After he grew tired of their meaningless activities he returned to his room. He remained in his room for over two hours before she even knocked his door. She told him that she was making tea, and asked him if he would like to join her in a cup before she went for a walk outside to work up an appetite for dinner. She hadn’t once questioned his whereabouts, and the evening which followed had almost felt like a date.

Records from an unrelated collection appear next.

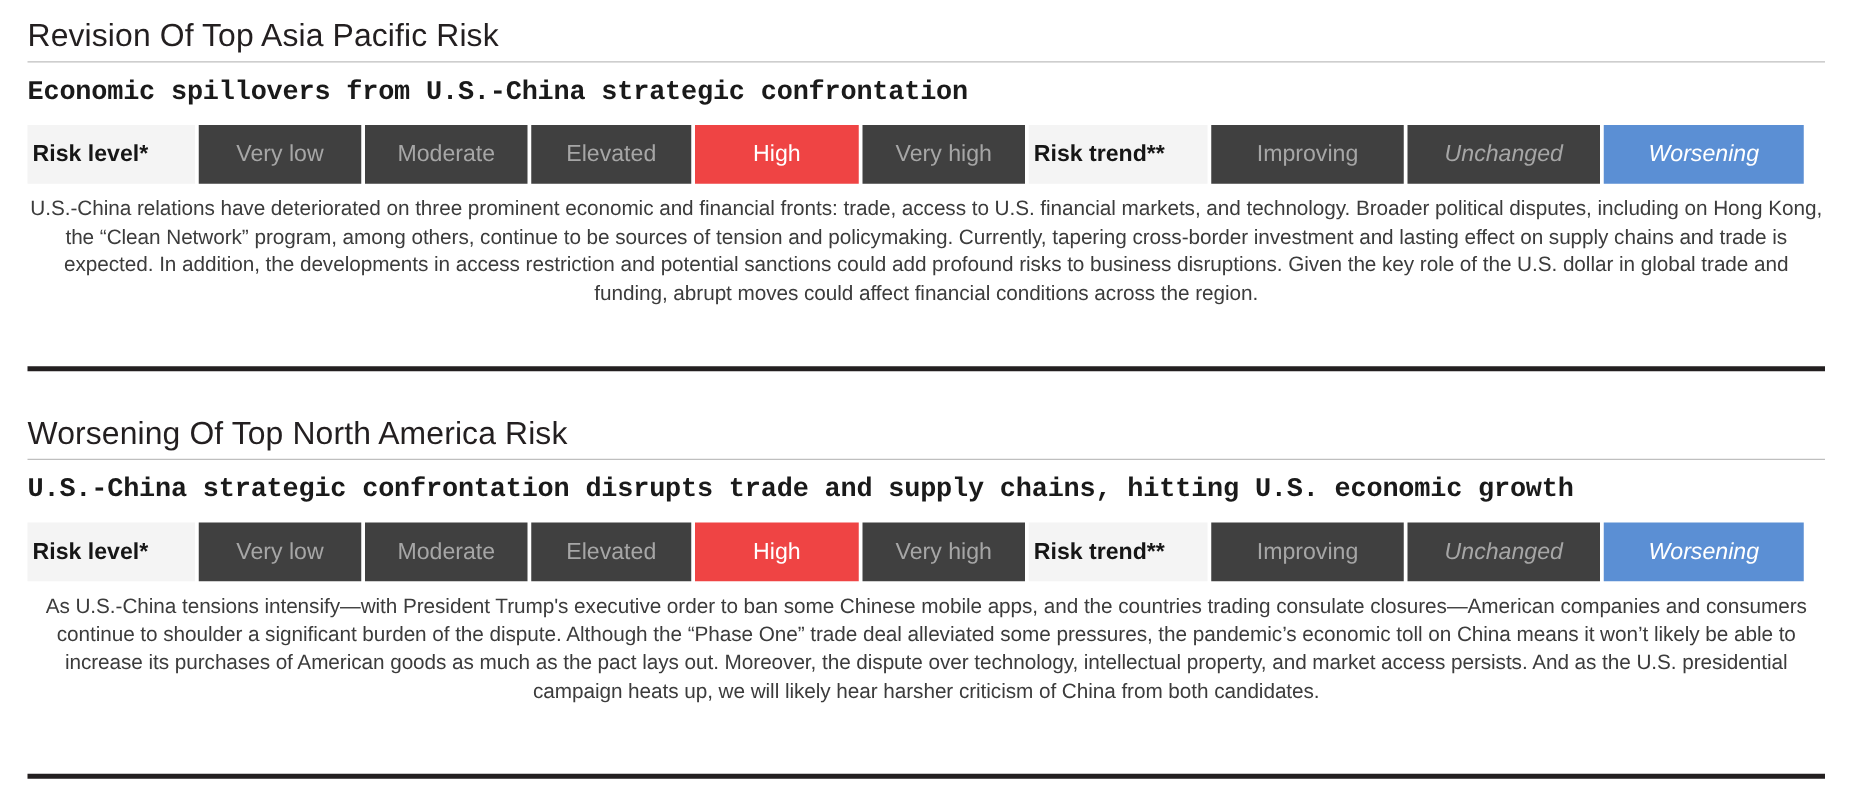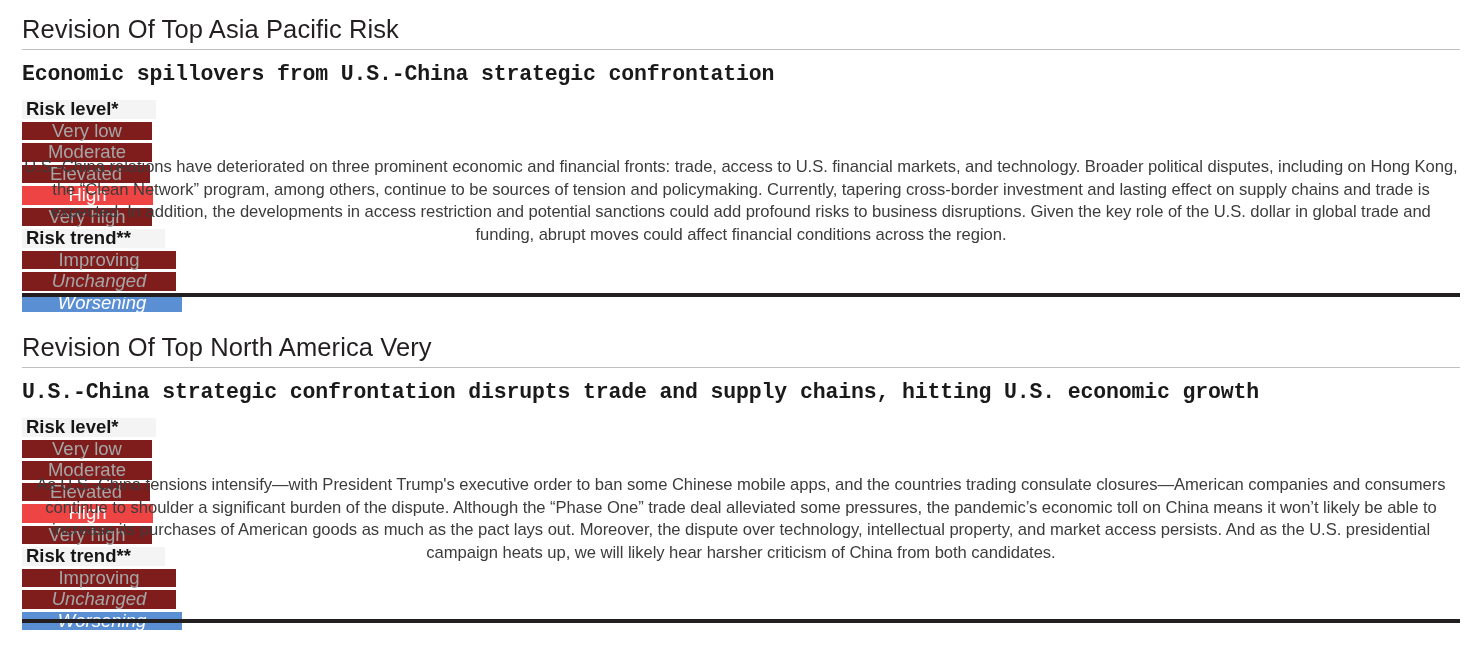--- a/index.html
+++ b/index.html
@@ -61,7 +61,6 @@
     margin-top: 13px;
     height: 47px;
     gap: 3px;
-    flex-direction: column;
   }
   .cell {
     background: #7f1d1d;

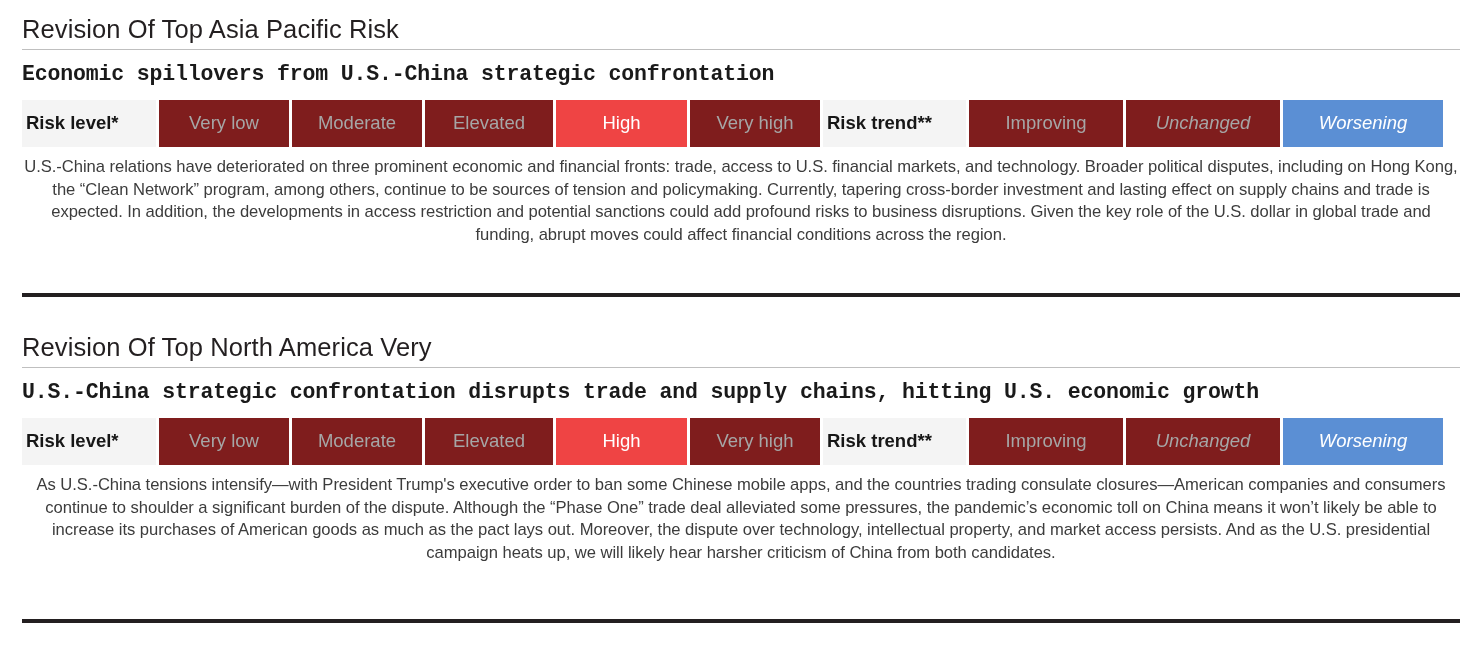--- a/index.html
+++ b/index.html
@@ -63,7 +63,7 @@
     gap: 3px;
   }
   .cell {
-    background: #7f1d1d;
+    background: #404040;
     display: flex;
     align-items: center;
     justify-content: center;

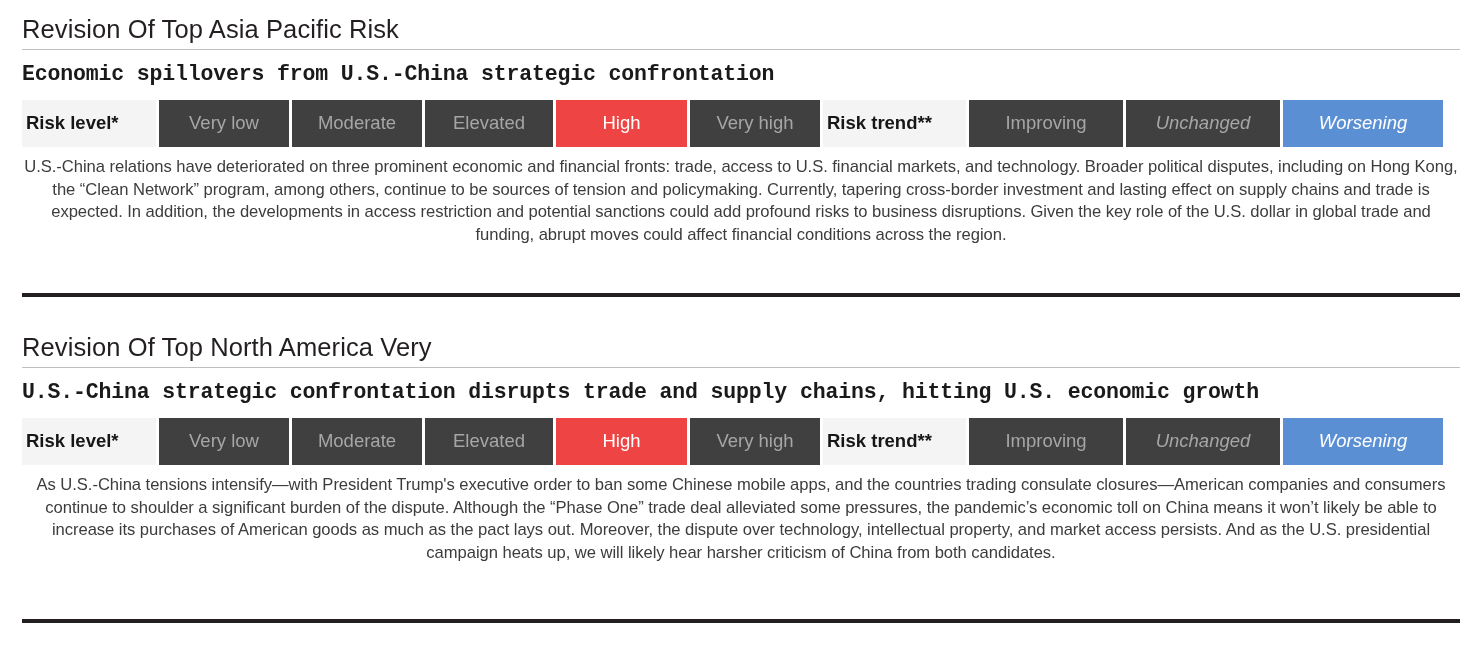--- a/index.html
+++ b/index.html
@@ -154,7 +154,7 @@
 
   <div class="section" style="top:332px;">
 
-    <div class="kicker">Revision Of Top North America Very</div>
+    <div class="kicker">Worsening Of Top North America Risk</div>
 
     <div class="headline">U.S.-China strategic confrontation disrupts trade and supply chains, hitting U.S. economic growth</div>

Sarah stretched her head and limbs as she opened her eyes, smiling at Zack. Her hair was messy and there was a collection of sleepy-dust in the corner of her eyes. There was something natural about her at this time of day that he hadn’t stuck around to witness yesterday. She was usually so neat and formal, that to see her looking at ease softened him. Right now she was free of rules, free of regulations, and free of the clothes that bound her to Omega. He could smell her breath, morning breath, and it was a pleasure to appreciate something natural.